• _Exercise aim_:
Give again, exactly, every line of the entries below from the one that has "alert_email_addresses | Email" to the last.

• _Detected change data_:
★ ★ ★
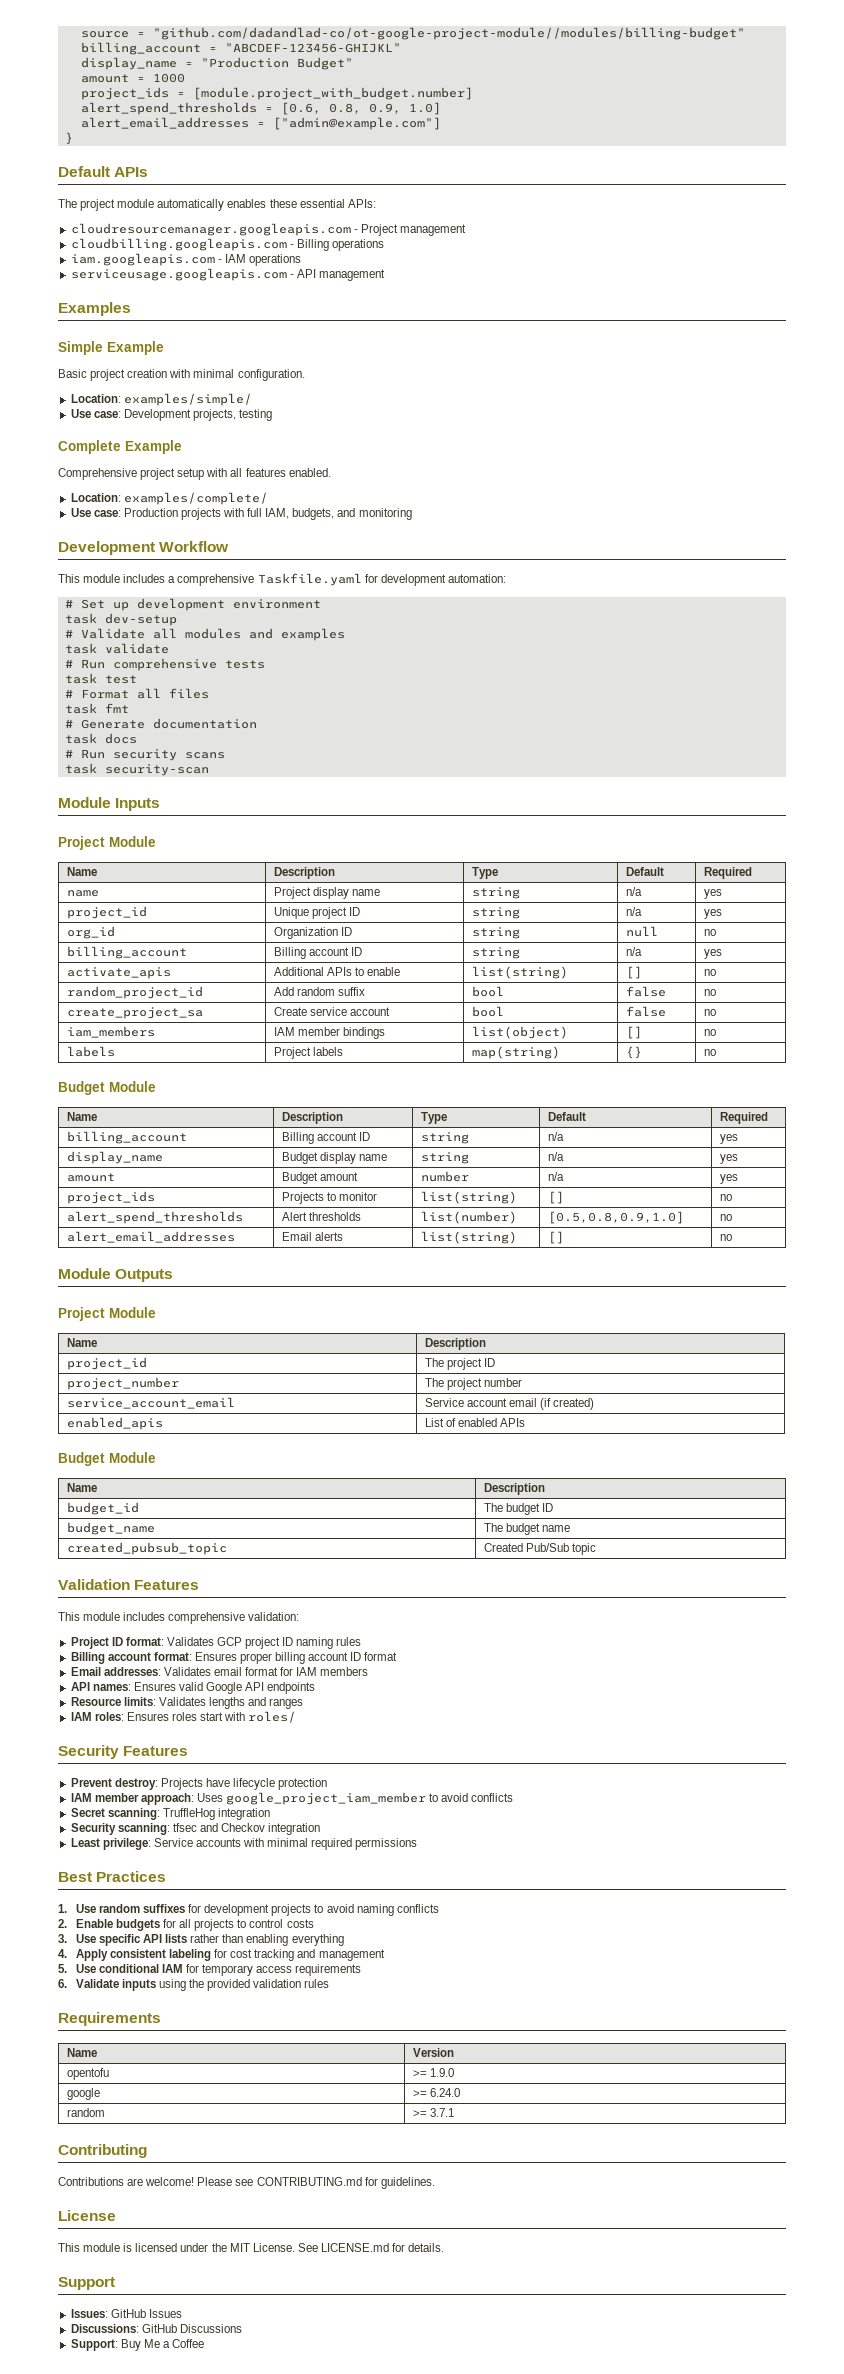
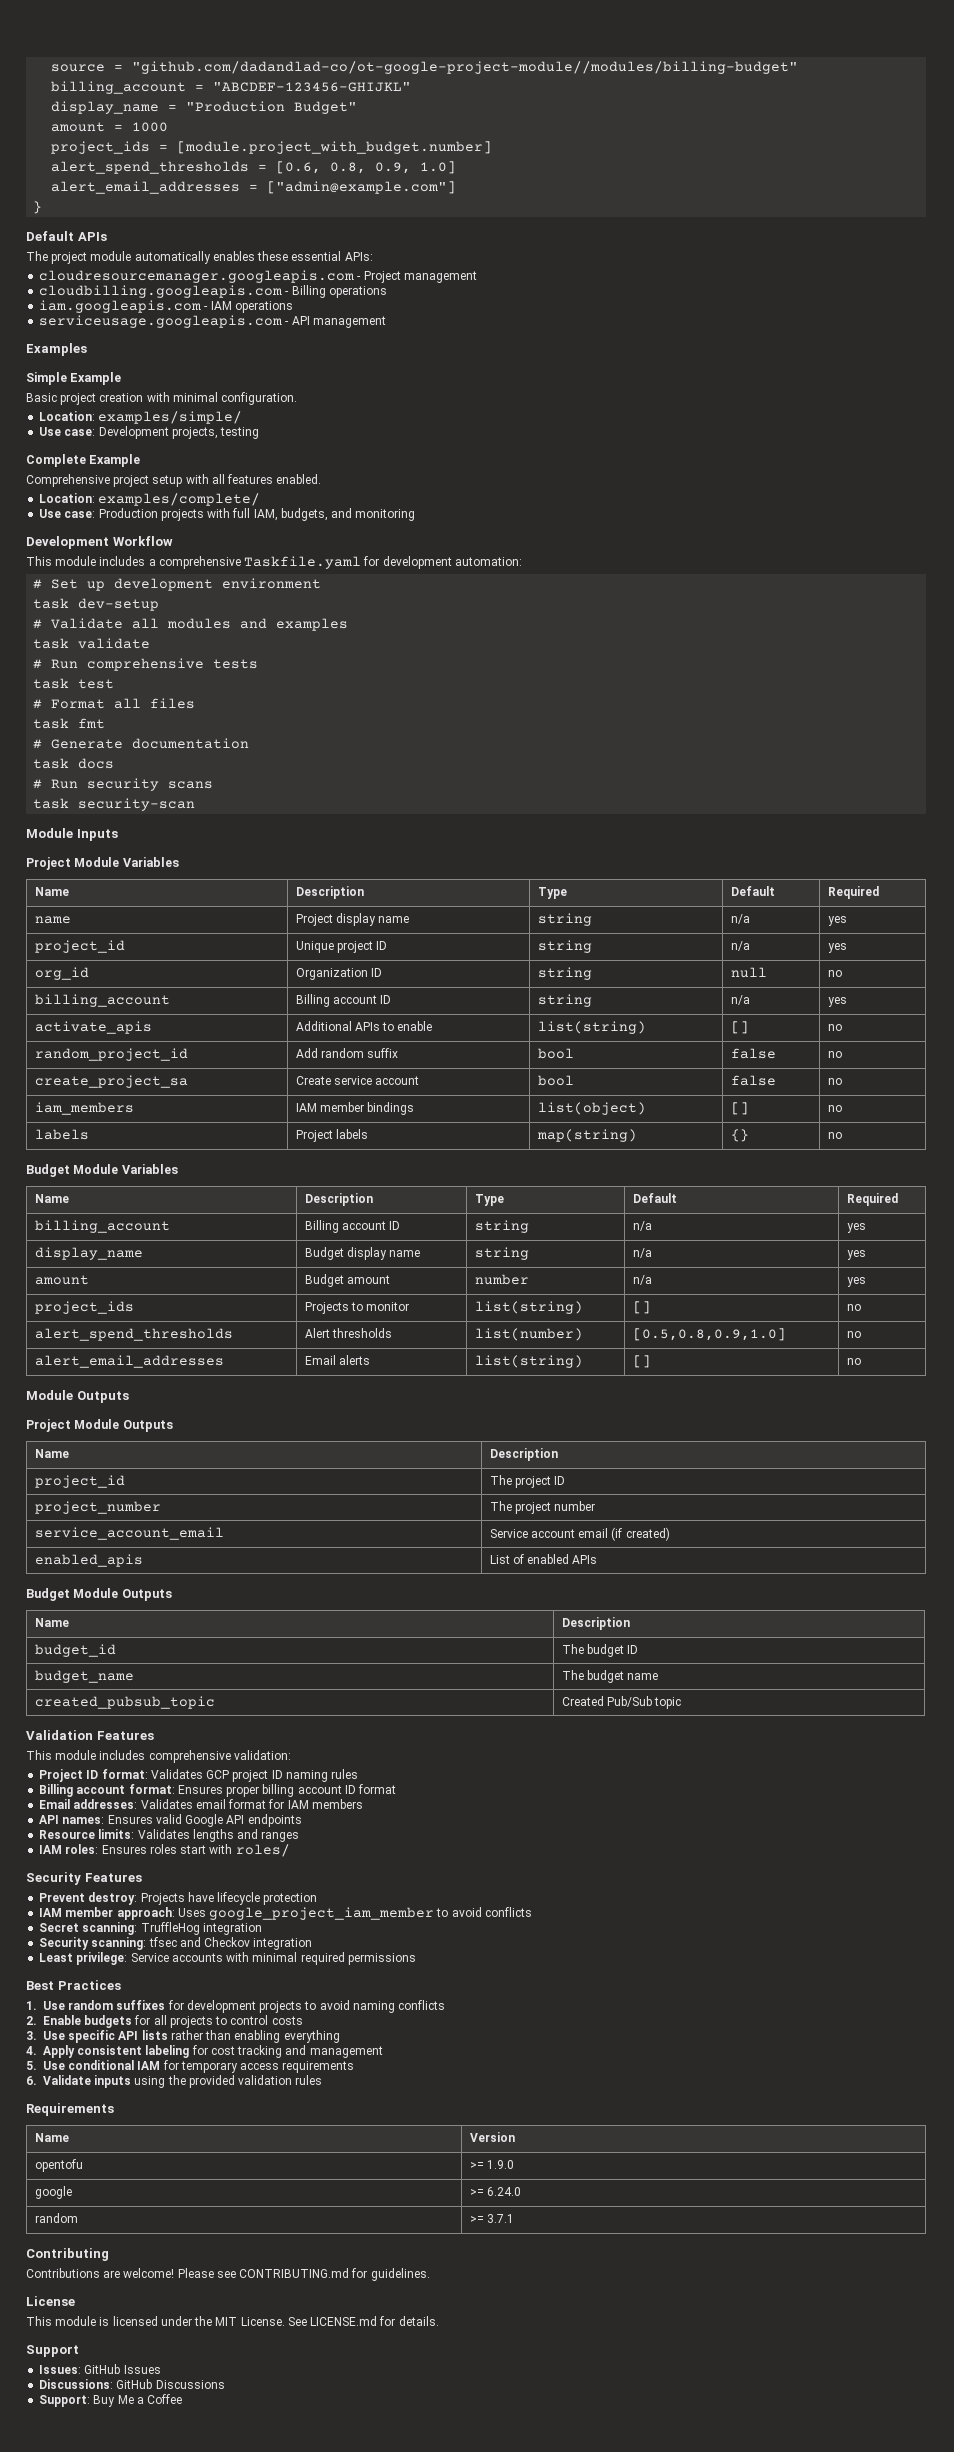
  Module Inputs
- Project Module
+ Project Module Variables
  labels | Project labels | map(string) | {} | no
- Budget Module
+ Budget Module Variables
  alert_email_addresses | Email alerts | list(string) | [] | no
  Module Outputs
- Project Module
+ Project Module Outputs
  enabled_apis | List of enabled APIs
- Budget Module
+ Budget Module Outputs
★ ★ ★
• _Answer to this problem_:
  alert_email_addresses | Email alerts | list(string) | [] | no
  Module Outputs
- Project Module
+ Project Module Outputs
  enabled_apis | List of enabled APIs
- Budget Module
+ Budget Module Outputs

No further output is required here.